There is no evidence to date for naturally-occurring splice forms of SMRT or NCoR that lack all RIDs, or that contain RID1 and/or RID3, yet lack the central RID2. Artificial SMRT mutants lacking RID2, or lacking both RID2 and RID1, lose the ability to interact with a broad sweep of nuclear receptors in vitro, and they display a series of developmental, endocrine, and metabolic defects, including aberrant thyroid hormone homeostasis and enhanced adipogenesis (Astapova et al., 2008, Fang et al., Nofsinger et al., 2008, Reilly et al.). It is possible that RID2, although not absolutely essential for mouse viability, is required for partnering with so many different nuclear receptors that its removal by alternative splicing would be strongly counter-selected during evolution.

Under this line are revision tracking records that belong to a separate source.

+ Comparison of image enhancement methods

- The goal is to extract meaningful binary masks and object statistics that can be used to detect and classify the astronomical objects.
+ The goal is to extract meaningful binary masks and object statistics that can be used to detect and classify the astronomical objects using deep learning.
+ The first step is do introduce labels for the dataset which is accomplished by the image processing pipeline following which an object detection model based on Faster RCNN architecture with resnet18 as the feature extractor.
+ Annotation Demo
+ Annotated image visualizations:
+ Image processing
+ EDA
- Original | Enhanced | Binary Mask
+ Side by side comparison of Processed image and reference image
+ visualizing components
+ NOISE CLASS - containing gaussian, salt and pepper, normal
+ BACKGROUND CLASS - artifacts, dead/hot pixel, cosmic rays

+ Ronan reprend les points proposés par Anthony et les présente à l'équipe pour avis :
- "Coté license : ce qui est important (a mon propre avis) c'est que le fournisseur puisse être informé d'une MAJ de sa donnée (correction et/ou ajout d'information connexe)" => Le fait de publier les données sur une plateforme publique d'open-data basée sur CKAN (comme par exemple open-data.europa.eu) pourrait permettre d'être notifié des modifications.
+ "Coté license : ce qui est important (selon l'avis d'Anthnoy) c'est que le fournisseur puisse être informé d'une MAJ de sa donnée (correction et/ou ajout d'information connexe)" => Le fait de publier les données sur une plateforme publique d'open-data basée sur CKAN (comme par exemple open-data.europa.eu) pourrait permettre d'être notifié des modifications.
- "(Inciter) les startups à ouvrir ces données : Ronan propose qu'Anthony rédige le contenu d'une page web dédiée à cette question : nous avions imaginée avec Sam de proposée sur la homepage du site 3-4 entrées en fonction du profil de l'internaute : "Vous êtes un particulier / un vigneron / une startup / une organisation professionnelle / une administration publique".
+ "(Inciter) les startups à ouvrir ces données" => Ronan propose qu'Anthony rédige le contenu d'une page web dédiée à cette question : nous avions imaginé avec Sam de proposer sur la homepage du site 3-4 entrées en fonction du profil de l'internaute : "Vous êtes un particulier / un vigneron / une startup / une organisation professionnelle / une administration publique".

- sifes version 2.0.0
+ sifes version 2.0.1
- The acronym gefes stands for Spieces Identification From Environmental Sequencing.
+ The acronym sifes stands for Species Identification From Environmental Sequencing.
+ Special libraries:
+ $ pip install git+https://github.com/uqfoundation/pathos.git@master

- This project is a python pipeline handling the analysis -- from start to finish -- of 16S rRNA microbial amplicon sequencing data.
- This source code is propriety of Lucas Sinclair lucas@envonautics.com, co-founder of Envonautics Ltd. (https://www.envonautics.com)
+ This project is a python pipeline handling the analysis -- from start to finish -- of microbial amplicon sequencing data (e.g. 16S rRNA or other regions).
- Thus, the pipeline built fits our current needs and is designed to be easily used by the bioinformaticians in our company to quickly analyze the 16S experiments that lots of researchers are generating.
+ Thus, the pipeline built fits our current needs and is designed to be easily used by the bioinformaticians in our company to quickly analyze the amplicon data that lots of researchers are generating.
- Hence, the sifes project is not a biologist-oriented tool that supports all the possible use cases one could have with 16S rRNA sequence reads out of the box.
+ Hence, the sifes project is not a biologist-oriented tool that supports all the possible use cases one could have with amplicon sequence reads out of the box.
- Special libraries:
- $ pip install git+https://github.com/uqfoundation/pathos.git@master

In summary, alternative mRNA splicing generates a diverse series of corepressor variants, such as SMRTε, that display different affinities for different nuclear receptor partners. Different splice variants also respond divergently to the kinase signals that regulate their activity (Jonas et al., 2007). Given that different tissues preferentially express different corepressor variants, we propose that organisms utilize alternative corepressor splicing to establish cell-type specific transcriptional repression programs, thereby permitting a given nuclear receptor to exert cell- and tissue-specific transcriptional regulation.

Supplementary Material

01
02. Supplemental Fig. 1.

The different corepressor variants utilized in Fig. 3 are indicated schematically. The domains are as described in Fig. 1A

03. Supplemental Fig. 2.

SMRTε binds strongly to RARα and RARβ homodimers assembled on a DR2 DNA response element. Multiple EMSA supershift experiments, performed as in Fig. 5 and 6, were quantified using the RARs indicated and SMRTε on either a cognate DR2 or DR5 element.

HIGHLIGHTS.

  • SMRTε is an alternatively-spliced form of corepressor.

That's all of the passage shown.